The response should contain only those lines of the entries below that include the string "сервера".

╔══

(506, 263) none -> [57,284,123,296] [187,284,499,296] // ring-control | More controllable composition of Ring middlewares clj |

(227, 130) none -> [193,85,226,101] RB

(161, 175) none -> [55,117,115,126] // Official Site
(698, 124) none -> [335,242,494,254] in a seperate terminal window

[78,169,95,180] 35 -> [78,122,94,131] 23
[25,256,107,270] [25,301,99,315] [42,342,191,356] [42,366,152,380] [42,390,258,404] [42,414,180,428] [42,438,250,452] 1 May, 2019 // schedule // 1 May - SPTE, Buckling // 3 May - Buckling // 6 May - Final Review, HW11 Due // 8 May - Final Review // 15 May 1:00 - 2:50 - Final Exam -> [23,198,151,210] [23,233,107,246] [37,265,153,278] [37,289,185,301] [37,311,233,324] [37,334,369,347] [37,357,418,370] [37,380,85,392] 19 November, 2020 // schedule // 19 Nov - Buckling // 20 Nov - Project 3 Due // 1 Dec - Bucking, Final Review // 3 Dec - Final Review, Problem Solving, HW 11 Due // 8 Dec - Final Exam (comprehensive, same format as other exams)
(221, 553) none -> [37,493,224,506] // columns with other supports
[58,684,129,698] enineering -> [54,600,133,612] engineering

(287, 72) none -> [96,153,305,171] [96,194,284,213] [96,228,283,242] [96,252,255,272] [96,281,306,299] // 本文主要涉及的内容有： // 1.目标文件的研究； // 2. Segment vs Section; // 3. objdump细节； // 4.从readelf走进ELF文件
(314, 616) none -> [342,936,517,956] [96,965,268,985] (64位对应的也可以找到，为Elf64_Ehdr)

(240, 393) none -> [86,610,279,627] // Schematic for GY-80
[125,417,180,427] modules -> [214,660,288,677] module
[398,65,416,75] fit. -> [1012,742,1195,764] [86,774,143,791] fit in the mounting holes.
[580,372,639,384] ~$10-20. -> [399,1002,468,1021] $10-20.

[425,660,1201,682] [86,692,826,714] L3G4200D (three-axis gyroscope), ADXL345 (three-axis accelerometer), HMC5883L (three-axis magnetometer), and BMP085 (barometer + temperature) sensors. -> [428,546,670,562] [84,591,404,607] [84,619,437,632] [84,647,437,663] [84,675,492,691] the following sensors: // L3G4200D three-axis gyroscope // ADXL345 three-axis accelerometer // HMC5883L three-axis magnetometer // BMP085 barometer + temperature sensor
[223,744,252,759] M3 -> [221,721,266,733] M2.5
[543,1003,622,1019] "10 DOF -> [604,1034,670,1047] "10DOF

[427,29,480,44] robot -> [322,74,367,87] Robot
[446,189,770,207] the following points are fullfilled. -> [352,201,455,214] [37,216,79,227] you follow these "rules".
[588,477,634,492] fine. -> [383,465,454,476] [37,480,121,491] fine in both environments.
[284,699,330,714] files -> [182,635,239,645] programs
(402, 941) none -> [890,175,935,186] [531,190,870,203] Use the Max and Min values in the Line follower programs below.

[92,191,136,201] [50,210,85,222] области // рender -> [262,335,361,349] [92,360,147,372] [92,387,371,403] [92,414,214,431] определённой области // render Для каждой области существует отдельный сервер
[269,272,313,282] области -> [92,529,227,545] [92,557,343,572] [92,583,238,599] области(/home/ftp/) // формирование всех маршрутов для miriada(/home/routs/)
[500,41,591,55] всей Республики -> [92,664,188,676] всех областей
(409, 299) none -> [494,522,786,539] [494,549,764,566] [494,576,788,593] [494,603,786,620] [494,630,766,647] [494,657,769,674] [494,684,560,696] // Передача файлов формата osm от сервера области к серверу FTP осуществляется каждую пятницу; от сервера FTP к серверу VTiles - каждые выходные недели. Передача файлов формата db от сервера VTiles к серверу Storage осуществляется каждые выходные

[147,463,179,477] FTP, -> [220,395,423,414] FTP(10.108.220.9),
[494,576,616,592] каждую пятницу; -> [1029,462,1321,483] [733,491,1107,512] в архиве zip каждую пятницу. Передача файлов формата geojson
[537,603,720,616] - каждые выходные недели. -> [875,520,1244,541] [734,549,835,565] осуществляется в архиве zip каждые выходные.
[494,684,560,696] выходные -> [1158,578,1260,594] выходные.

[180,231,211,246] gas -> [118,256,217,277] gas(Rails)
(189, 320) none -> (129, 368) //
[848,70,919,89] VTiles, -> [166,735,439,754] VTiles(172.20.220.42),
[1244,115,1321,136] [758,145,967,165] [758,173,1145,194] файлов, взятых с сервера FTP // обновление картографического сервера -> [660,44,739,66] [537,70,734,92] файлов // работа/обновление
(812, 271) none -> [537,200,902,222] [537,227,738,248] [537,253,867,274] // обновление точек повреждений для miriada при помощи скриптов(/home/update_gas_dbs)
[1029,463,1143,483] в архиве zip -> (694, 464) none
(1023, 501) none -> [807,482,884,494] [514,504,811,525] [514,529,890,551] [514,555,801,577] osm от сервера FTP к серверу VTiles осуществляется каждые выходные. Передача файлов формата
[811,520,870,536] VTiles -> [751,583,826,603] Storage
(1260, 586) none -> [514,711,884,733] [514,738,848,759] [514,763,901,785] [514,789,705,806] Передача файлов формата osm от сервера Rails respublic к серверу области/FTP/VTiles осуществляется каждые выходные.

╚══

*RESULT OF THE TASK*
(409, 299) none -> [494,522,786,539] [494,549,764,566] [494,576,788,593] [494,603,786,620] [494,630,766,647] [494,657,769,674] [494,684,560,696] // Передача файлов формата osm от сервера области к серверу FTP осуществляется каждую пятницу; от сервера FTP к серверу VTiles - каждые выходные недели. Передача файлов формата db от сервера VTiles к серверу Storage осуществляется каждые выходные
[1244,115,1321,136] [758,145,967,165] [758,173,1145,194] файлов, взятых с сервера FTP // обновление картографического сервера -> [660,44,739,66] [537,70,734,92] файлов // работа/обновление
(1023, 501) none -> [807,482,884,494] [514,504,811,525] [514,529,890,551] [514,555,801,577] osm от сервера FTP к серверу VTiles осуществляется каждые выходные. Передача файлов формата
(1260, 586) none -> [514,711,884,733] [514,738,848,759] [514,763,901,785] [514,789,705,806] Передача файлов формата osm от сервера Rails respublic к серверу области/FTP/VTiles осуществляется каждые выходные.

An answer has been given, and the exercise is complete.